趙大山苦笑,“我去找採購科,人家直接說:‘國營肉聯廠的豬肉都賣不完,憑甚麼收你們的?’”
“我塞了兩包煙,才透出實話——現在各肉聯廠都在告狀,說私人養殖衝擊計劃收購,上面壓力很大。”
所有的路似乎都被堵死了。
夜晚,養殖場辦公室燈火通明。
梁晚晚獨自對著賬本發呆。
賬上只剩三千多元流動資金,飼料還能維持半個月。如果這批豬不能及時出手,別說盈利,連下個月工資都發不出來。
窗外傳來豬群的哼唧聲。
那些她親手接生、精心餵養的白毛豬,現在成了燙手山芋。
難道真要低價甩賣給肉聯廠?
按計劃價,扣除各項成本,幾乎不賺錢。
那這四個月的心血算甚麼?
不行。
梁晚晚站起來,在辦公室裡踱步。
牆上的掛鐘指向夜裡十一點,遠處傳來火車的汽笛聲。
突然,她停下腳步。
火車?運輸?南北物資交流?
一個大膽的想法冒了出來。
......
第二天一早,梁晚晚找到葉知寒。
葉知寒正在新租的車隊大院裡指揮卸貨。
三輛軍卡剛從中關村拉回一批電子元件,趙大山帶來的退伍兵們動作利落地搬運。
“舅舅,跟你商量個事。”
梁晚晚開門見山,“我想運一批豬肉去南方賣。”
葉知寒手裡的賬本差點掉地上:
“你說甚麼?豬肉?去南方?”
“對。北京這邊政策卡得死,但南方改革開放走在前頭。”
“我聽說廣州、深圳已經開始搞農副產品市場了,價格比北京高。”
“可是......”
葉知寒壓低聲音,“豬肉是鮮活農產品,長途運輸會變質!”
“而且沿途檢查站多,沒有檢疫運輸證明,根本出不了省!”
“這些問題可以解決。”
梁晚晚目光堅定,“冷鏈運輸現在做不到,但我們可以用土辦法:夜間行車,用棉被包裹加冰塊降溫。”

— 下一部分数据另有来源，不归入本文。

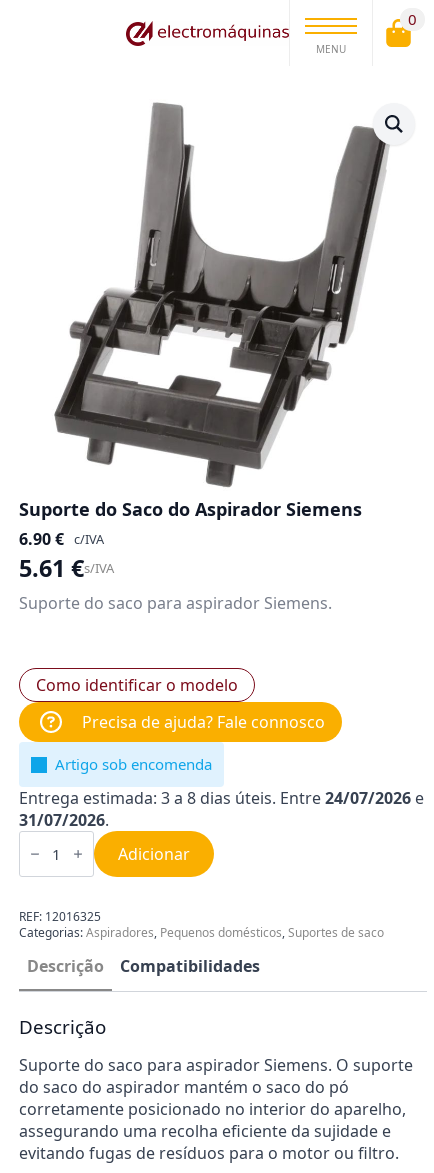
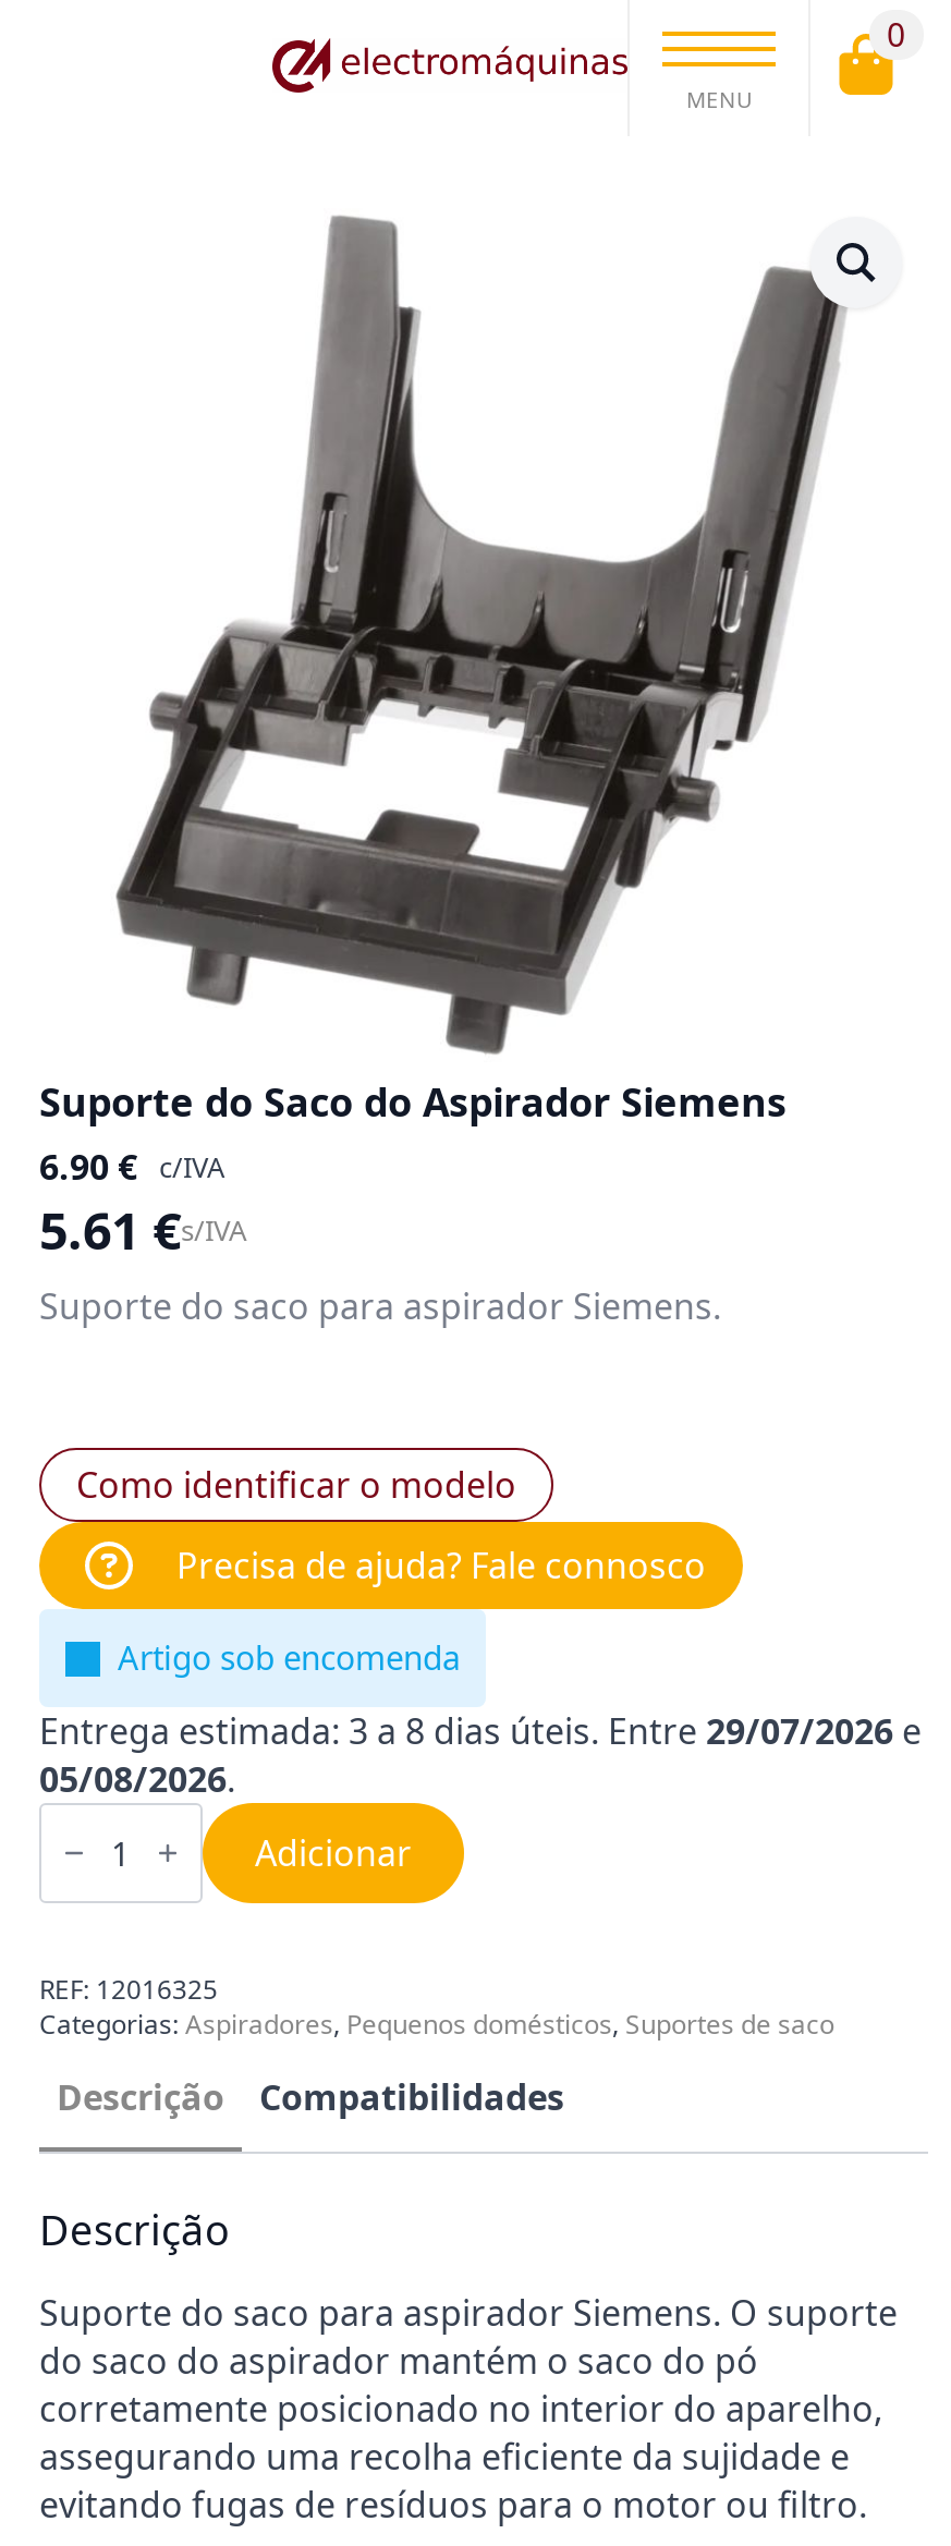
[19,787,424,809] Entrega estimada: 3 a 8 dias úteis. Entre 24/07/2026 e -> [39,1707,922,1755] Entrega estimada: 3 a 8 dias úteis. Entre 29/07/2026 e
[19,809,109,831] 31/07/2026. -> [39,1755,235,1803] 05/08/2026.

“檢疫證明,我去畜牧局想辦法辦‘樣品送檢’的臨時手續。最重要的是——”
她看著葉知寒:
“舅舅,你的運輸公司不是正要拓展南方線路嗎?”
“這次運豬肉,就是最好的試水。”
“如果成功了,以後咱們可以搞‘南菜北運’、‘北肉南銷’,這才是大生意。”
葉知寒被說動了。
他這些日子正愁運輸公司業務單一,如果真能開啟農產品運輸這條線......
“需要我做甚麼?”
“三輛車,六個可靠的人,五天時間。”
梁晚晚說,“我親自押車,先運三十頭豬的肉過去試試水。”
“三十頭?屠宰、分割、包裝,這需要專業裝置和場地!”
“我已經想好了。”
梁晚晚從包裡掏出幾張紙,“農大食品系有小型實驗屠宰間,我可以租用。”
“分割包裝請食品系的師生幫忙,付勞務費,包裝材料用油紙和竹筐,成本低,透氣性好。”
葉知寒看著外甥女條理清晰的方案,心裡又是驕傲又是擔憂:
“晚晚,這太冒險了,萬一路上壞了,或者到那邊賣不掉......”
“所以先試三十頭。”
梁晚晚說,“就算全賠了,損失也在可控範圍。”
“但如果成了,養殖場就活了,你的運輸公司也多了條新路。”
兩人正說著,顧硯辭的車開進了院子。